Robert Ashley’s work tends to be less accessible than that of the others, because by the time people begin to figure out what he’s doing, and how important it is, Ashley has usually gone on to something else. Typically, the Kitchen audience seemed a little confused by ‘The Bank,’ a segment from his latest series, ‘Private Parts.’ Here Ashley reads disjointed half-explained stories in a mellow monotone against lush semi-popular instrumental accompaniments provided by his friend, ‘Blue’ Gene Tyranny. It is true that the kinds of multi-media events Ashley did at the Once Festivals in Michigan in the ’60s were recognized as seminal events a few years after he did them. It is true that his later ventures into spontaneous-conversation-as-art are now well remembered, sometimes imitated, and discussed with increasing frequency. It is true that his recent documentary video series ‘Music with Roots in the Aether’ is gradually beginning to be appreciated. And in a few years people will probably begin to grasp ‘Private Parts’ too. I’ve heard two performances and one recording, and I’m still not too sure what is going on. I have begun to notice, however, that Ashley’s monotone voice is not really a monotone, but rather a moving tone that bears some relationship to the background music. I have the feeling that, as with most of his works, I will eventually learn how the piece works and how to listen to it, and that then the music will suddenly sound quite direct and self-evident. So far I’m still confused by ‘Private Parts,’ but I am clearer about Ashley himself. He is an unusually adventurous artist who risks much, generally keeps a few years ahead of the trends, and pays a high price in terms of audience acceptance. He is older than any of the other artists on this program, but he is also the only one of them who chose to come to this highly visible concert with a challenging new idea instead of a safe old one. More power to him. It is refreshing to find avant-gardists who continue to be avant-gardists, even as they approach 50.

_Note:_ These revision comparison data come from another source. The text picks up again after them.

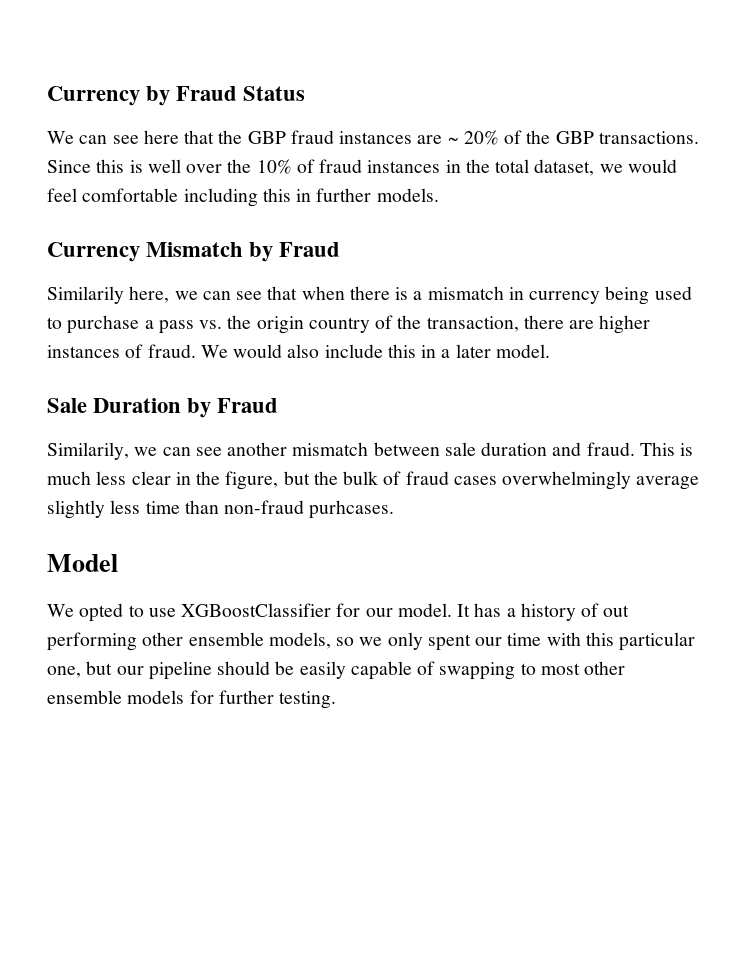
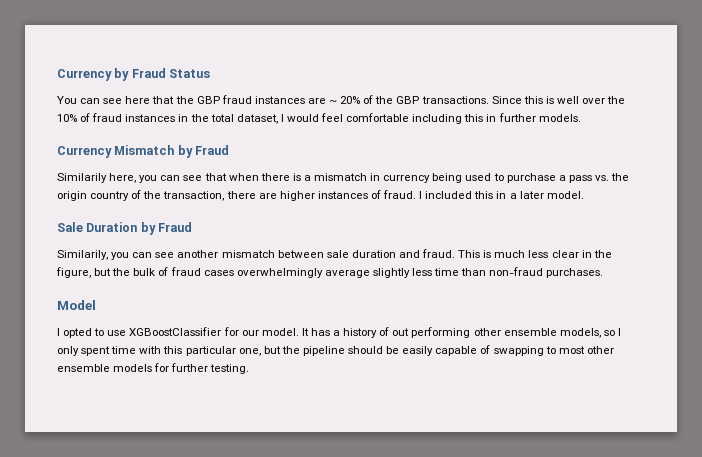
[47,131,74,144] We -> [57,96,77,104] You
[599,164,623,173] we -> [280,114,284,122] I
[174,291,198,300] we -> [139,175,158,183] you
[200,344,383,358] We would also include -> [419,191,473,199] I included
[134,447,158,456] we -> [111,252,130,260] you
[309,500,395,519] purhcases. -> [546,268,604,278] purchases.
[47,604,74,617] We -> [57,328,60,336] I
[359,637,383,646] we -> [617,328,621,336] I
[475,637,503,646] our -> (111, 351) none
[116,666,144,675] our -> [281,346,300,354] the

Laurie Anderson’s work tends to be far more accessible than that of the others. She presented a series of her songs, which have pop music and cute lyrics; worked with an ensemble of seven musicians, which didn’t seem to have rehearsed much; told some stories, which were first-person anecdotes about her many travels; and ran about 20 minutes over her share of the time, which seemed unfair to the other artists as well as to the audience. She has an attractive personality and apparently a rather large following. But despite a few clever lines and a few effective projections, her work seemed trivial in comparison with the solid musical rewards of the rest of the program. It didn’t quite seem to belong in the sophisticated context of an established museum of new video and music, though I suspect it would have seemed acceptable and perhaps genuinely entertaining in, well, in a slightly glorified loft.